Collected data
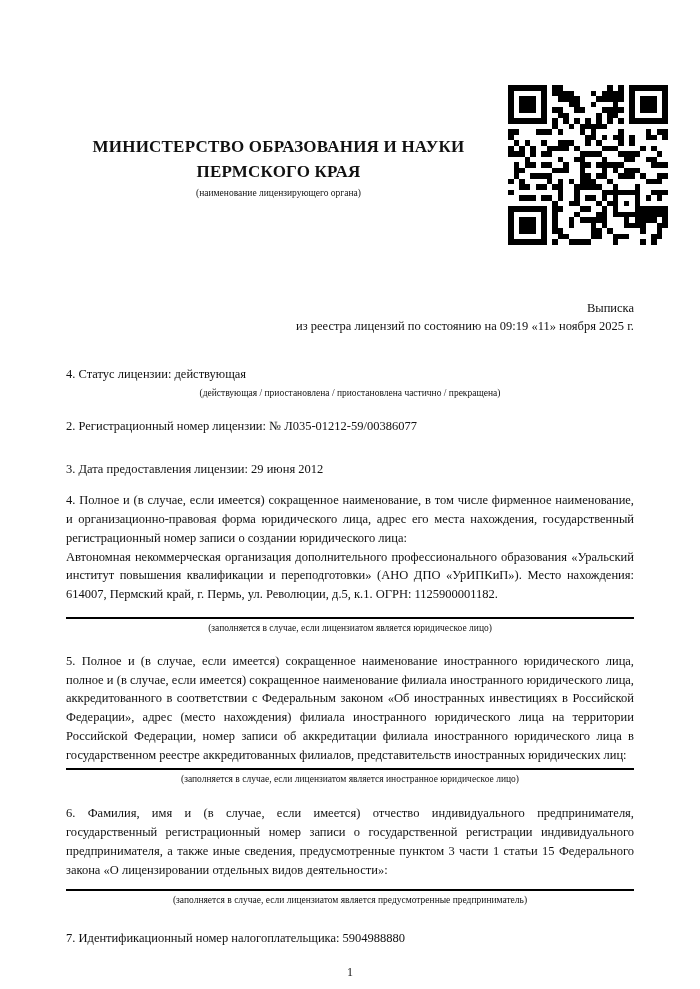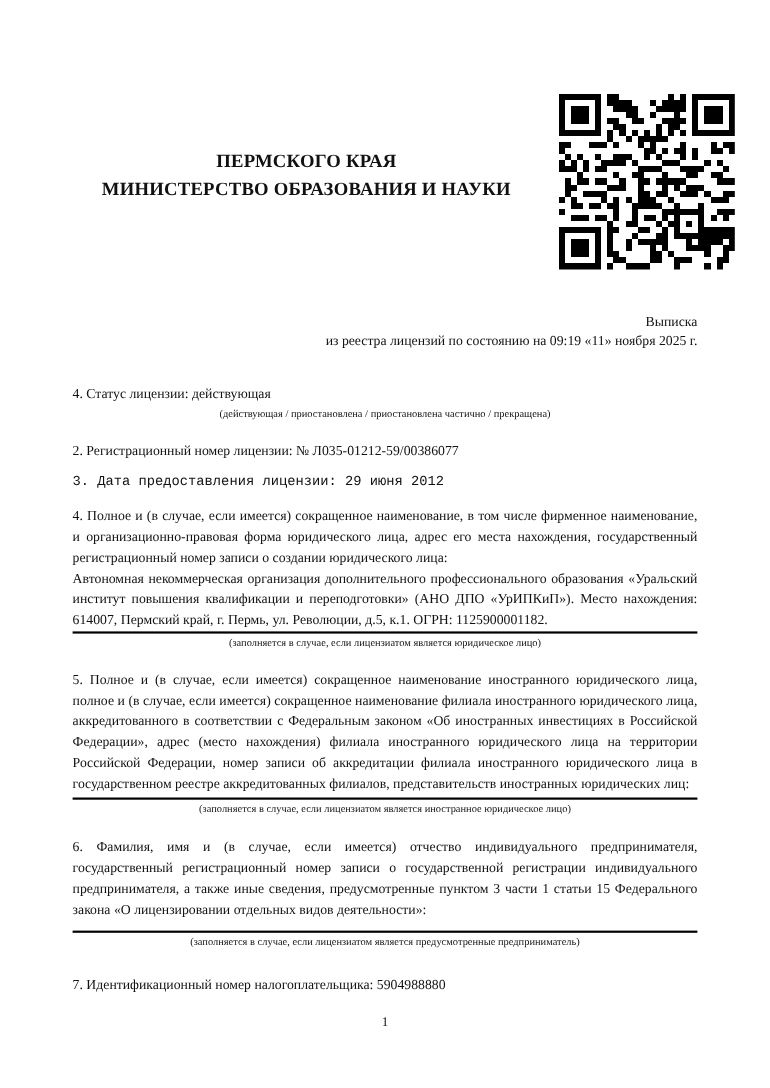--- a/index.html
+++ b/index.html
@@ -57,23 +57,23 @@
   .item { font-size: 12.5px; line-height: 18.75px; }
   .just { text-align: justify; }
   .small-caption {
     font-size: 9.5px;
     line-height: 13px;
     text-align: center;
     padding-top: 3px;
   }
   .item1 { margin-top: 30px; }
   .item2 { margin-top: 17px; }
-  .item3 { margin-top: 9px; font-family: Liberation Mono, monospace; }
+  .item3 { margin-top: 24px; }
   .item4 { margin-top: 13px; }
-  .item4 .value { border-bottom: 2px solid #000; padding-bottom: 1px; }
+  .item4 .value { border-bottom: 2px solid #000; padding-bottom: 13px; }
   .item5 { margin-top: 17px; }
   .item5 .fill-line { height: 6px; border-bottom: 2px solid #000; }
   .item6 { margin-top: 18px; }
   .item6 .fill-line { height: 12px; border-bottom: 2px solid #000; }
   .item7 { margin-top: 22px; }
   .page-number {
     margin-top: 16px;
     text-align: center;
     font-size: 12px;
     line-height: 16px;
@@ -480,23 +480,24 @@
         <rect x="14" y="28" width="1" height="1"></rect>
         <rect x="19" y="28" width="1" height="1"></rect>
         <rect x="24" y="28" width="1" height="1"></rect>
         <rect x="26" y="28" width="1" height="1"></rect>
       </svg>
   </div>
 
   <div class="content">
     <div class="header">
       <div class="ministry">
+        <div>МИНИСТЕРСТВО ОБРАЗОВАНИЯ И НАУКИ</div>
         <div>ПЕРМСКОГО КРАЯ</div>
-        <div>МИНИСТЕРСТВО ОБРАЗОВАНИЯ И НАУКИ</div>
       </div>
+      <div class="ministry-caption">(наименование лицензирующего органа)</div>
     </div>
 
     <div class="doc-title">
       <div>Выписка</div>
       <div>из реестра лицензий по состоянию на 09:19 «11» ноября 2025 г.</div>
     </div>
 
     <div class="item item1">
       <div>4. Статус лицензии: действующая</div>
       <div class="small-caption">(действующая / приостановлена / приостановлена частично / прекращена)</div>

DIRECTIONS FOR THIS TASK → Could you return all the entries exactly as they appear, minus the pictures?

OUTPUT OF THE TASK →
--- a/index.html
+++ b/index.html
@@ -57,23 +57,23 @@
   .item { font-size: 12.5px; line-height: 18.75px; }
   .just { text-align: justify; }
   .small-caption {
     font-size: 9.5px;
     line-height: 13px;
     text-align: center;
     padding-top: 3px;
   }
   .item1 { margin-top: 30px; }
   .item2 { margin-top: 17px; }
-  .item3 { margin-top: 9px; font-family: Liberation Mono, monospace; }
+  .item3 { margin-top: 24px; }
   .item4 { margin-top: 13px; }
-  .item4 .value { border-bottom: 2px solid #000; padding-bottom: 1px; }
+  .item4 .value { border-bottom: 2px solid #000; padding-bottom: 13px; }
   .item5 { margin-top: 17px; }
   .item5 .fill-line { height: 6px; border-bottom: 2px solid #000; }
   .item6 { margin-top: 18px; }
   .item6 .fill-line { height: 12px; border-bottom: 2px solid #000; }
   .item7 { margin-top: 22px; }
   .page-number {
     margin-top: 16px;
     text-align: center;
     font-size: 12px;
     line-height: 16px;
@@ -480,23 +480,24 @@
         <rect x="14" y="28" width="1" height="1"></rect>
         <rect x="19" y="28" width="1" height="1"></rect>
         <rect x="24" y="28" width="1" height="1"></rect>
         <rect x="26" y="28" width="1" height="1"></rect>
       </svg>
   </div>
 
   <div class="content">
     <div class="header">
       <div class="ministry">
+        <div>МИНИСТЕРСТВО ОБРАЗОВАНИЯ И НАУКИ</div>
         <div>ПЕРМСКОГО КРАЯ</div>
-        <div>МИНИСТЕРСТВО ОБРАЗОВАНИЯ И НАУКИ</div>
       </div>
+      <div class="ministry-caption">(наименование лицензирующего органа)</div>
     </div>
 
     <div class="doc-title">
       <div>Выписка</div>
       <div>из реестра лицензий по состоянию на 09:19 «11» ноября 2025 г.</div>
     </div>
 
     <div class="item item1">
       <div>4. Статус лицензии: действующая</div>
       <div class="small-caption">(действующая / приостановлена / приостановлена частично / прекращена)</div>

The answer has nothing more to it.